* Task statement *
Restrict the output to the lines below starting at the one that contains "[6] clause A.6.5.7C.2" and ending at the one that contains "6. SS triggers", and restate them word for word, both ends included.

* Exercise data *

* * *

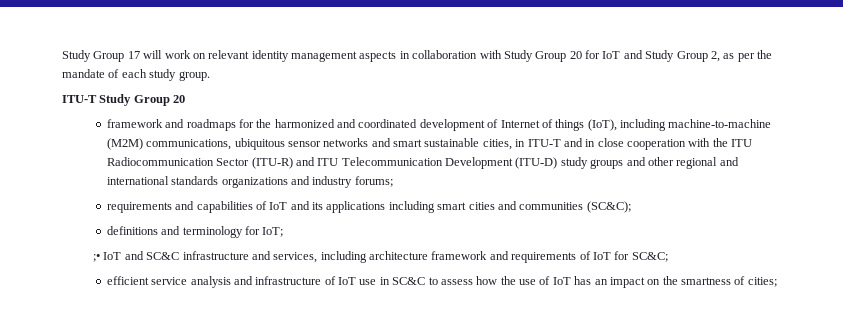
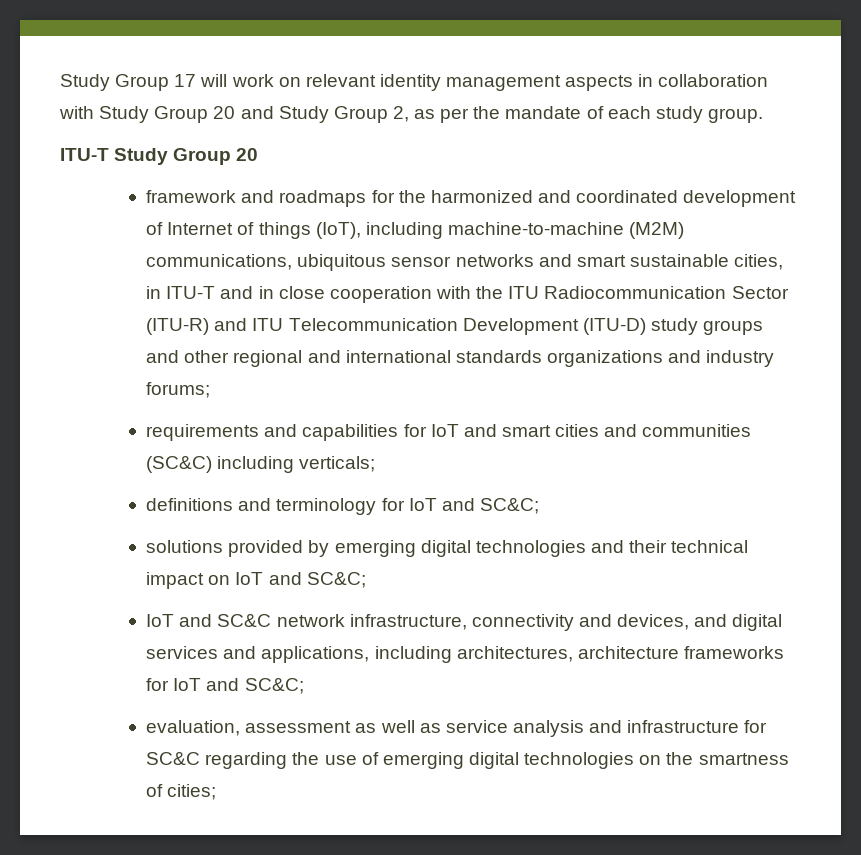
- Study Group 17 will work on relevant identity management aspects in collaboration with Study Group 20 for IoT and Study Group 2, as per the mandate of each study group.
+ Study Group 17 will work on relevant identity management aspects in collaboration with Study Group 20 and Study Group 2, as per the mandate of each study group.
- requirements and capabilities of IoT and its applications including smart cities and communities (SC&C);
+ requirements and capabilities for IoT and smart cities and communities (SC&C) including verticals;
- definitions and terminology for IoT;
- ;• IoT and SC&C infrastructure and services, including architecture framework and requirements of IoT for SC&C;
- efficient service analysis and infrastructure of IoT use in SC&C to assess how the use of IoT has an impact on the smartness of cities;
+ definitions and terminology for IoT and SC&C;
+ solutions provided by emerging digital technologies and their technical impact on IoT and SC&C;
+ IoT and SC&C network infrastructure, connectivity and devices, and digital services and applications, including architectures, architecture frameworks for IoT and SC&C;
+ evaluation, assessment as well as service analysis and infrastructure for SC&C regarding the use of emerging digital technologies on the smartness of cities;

* * *

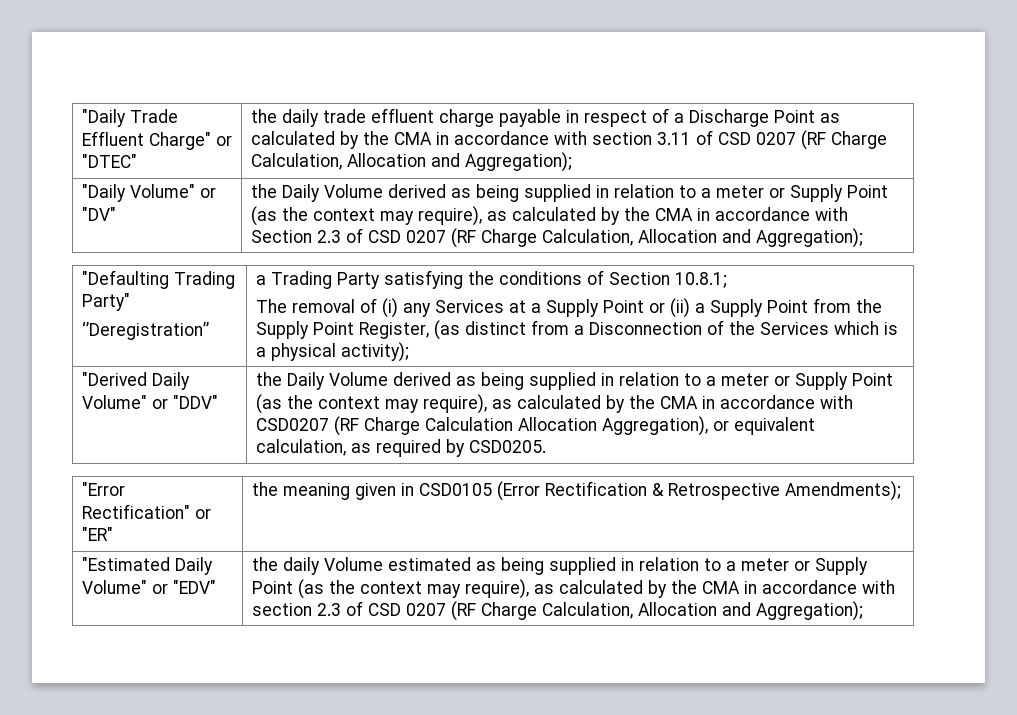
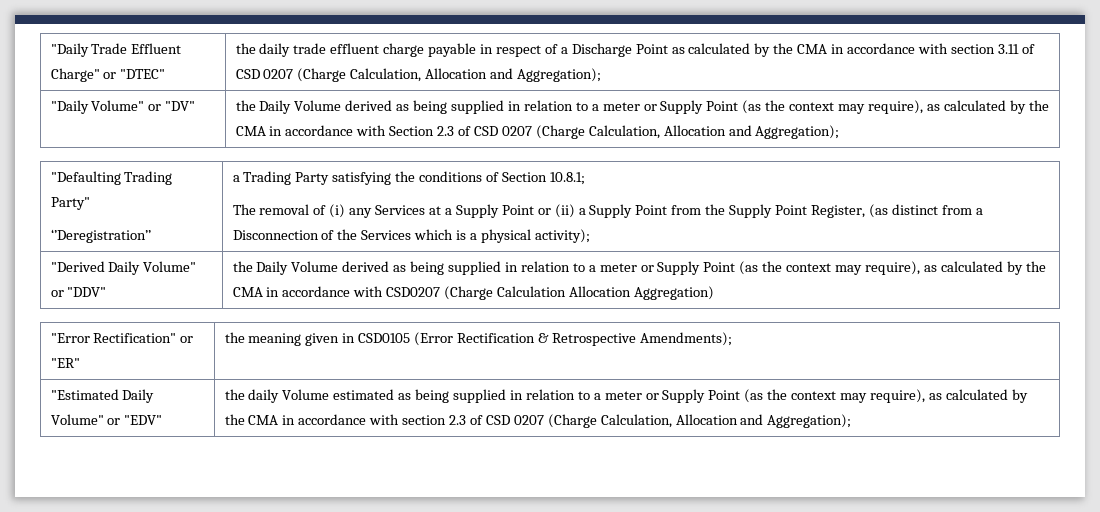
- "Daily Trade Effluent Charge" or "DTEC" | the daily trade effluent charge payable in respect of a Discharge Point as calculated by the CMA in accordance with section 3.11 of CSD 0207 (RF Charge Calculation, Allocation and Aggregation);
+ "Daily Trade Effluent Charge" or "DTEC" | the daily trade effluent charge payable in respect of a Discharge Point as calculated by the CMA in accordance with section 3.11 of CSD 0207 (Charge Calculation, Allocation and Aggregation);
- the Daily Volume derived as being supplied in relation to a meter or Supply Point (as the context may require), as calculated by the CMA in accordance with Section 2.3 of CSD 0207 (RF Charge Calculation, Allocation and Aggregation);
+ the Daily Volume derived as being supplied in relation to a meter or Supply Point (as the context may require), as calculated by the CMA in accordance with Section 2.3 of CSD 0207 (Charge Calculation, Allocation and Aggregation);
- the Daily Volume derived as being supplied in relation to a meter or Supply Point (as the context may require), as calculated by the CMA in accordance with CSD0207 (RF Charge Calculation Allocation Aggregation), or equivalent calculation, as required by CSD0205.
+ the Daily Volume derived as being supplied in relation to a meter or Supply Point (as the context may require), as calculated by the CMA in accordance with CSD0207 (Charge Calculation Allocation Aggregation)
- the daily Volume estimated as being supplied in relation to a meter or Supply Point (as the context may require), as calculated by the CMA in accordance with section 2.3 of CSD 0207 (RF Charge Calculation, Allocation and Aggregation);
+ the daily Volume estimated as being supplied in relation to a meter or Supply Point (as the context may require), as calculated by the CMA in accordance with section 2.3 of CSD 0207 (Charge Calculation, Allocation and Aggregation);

* * *

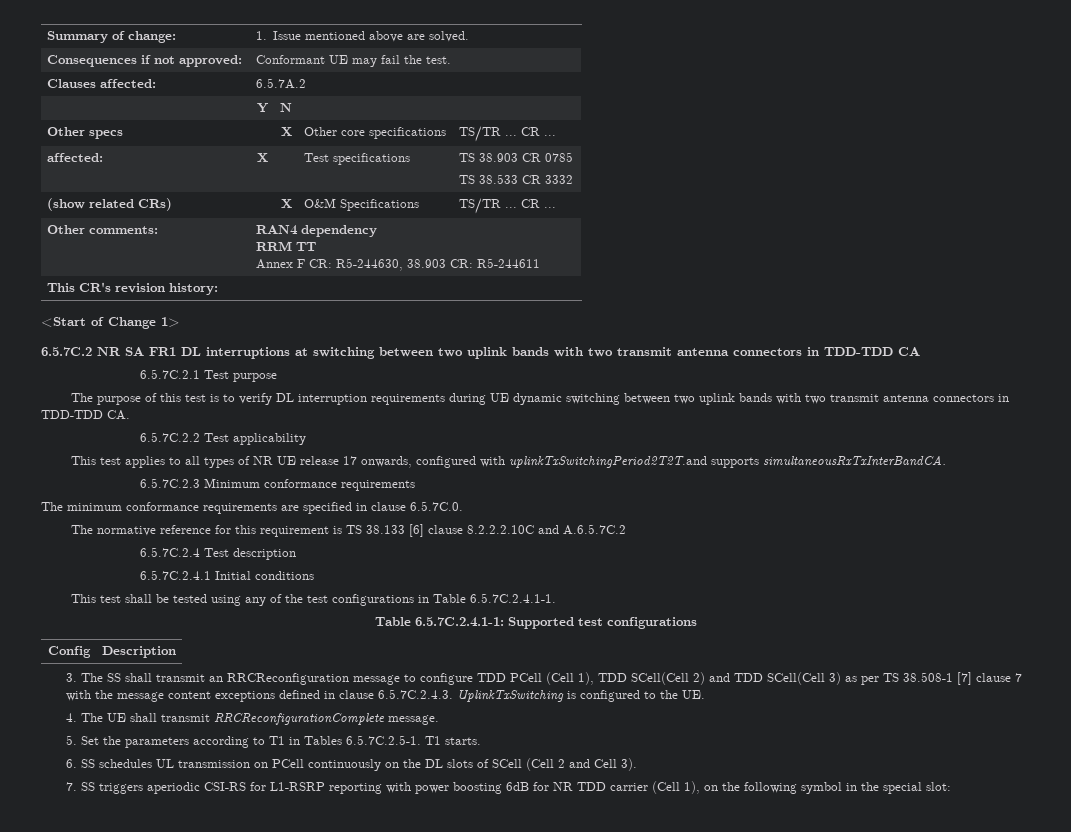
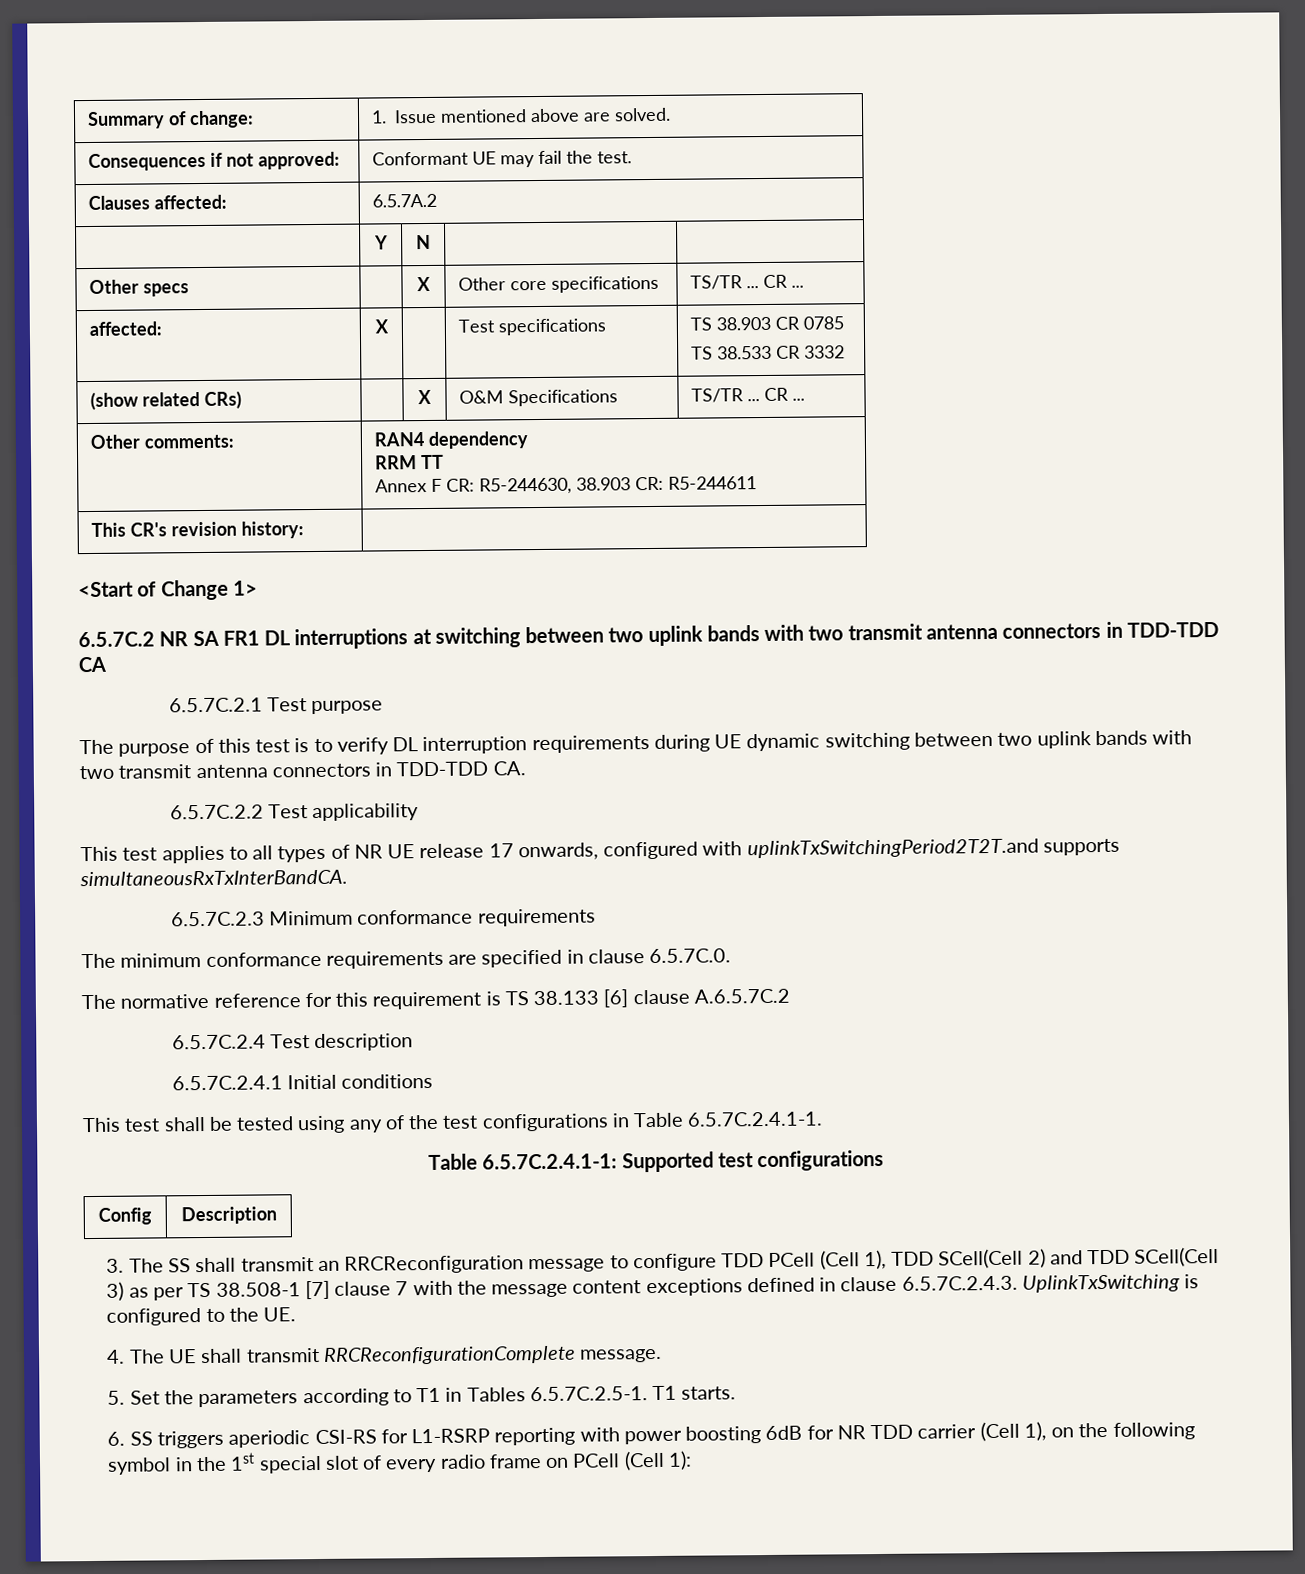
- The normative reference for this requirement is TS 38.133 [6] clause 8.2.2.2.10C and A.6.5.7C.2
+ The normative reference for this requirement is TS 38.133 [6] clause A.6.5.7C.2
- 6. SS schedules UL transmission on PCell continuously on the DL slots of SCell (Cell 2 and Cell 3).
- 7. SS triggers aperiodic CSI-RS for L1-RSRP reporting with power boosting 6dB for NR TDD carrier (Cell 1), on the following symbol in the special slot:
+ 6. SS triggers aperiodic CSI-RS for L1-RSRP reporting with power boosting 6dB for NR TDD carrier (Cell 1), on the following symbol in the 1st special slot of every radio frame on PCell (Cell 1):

* * *

* Result for this task *
+ The normative reference for this requirement is TS 38.133 [6] clause A.6.5.7C.2
- 6. SS schedules UL transmission on PCell continuously on the DL slots of SCell (Cell 2 and Cell 3).
- 7. SS triggers aperiodic CSI-RS for L1-RSRP reporting with power boosting 6dB for NR TDD carrier (Cell 1), on the following symbol in the special slot:
+ 6. SS triggers aperiodic CSI-RS for L1-RSRP reporting with power boosting 6dB for NR TDD carrier (Cell 1), on the following symbol in the 1st special slot of every radio frame on PCell (Cell 1):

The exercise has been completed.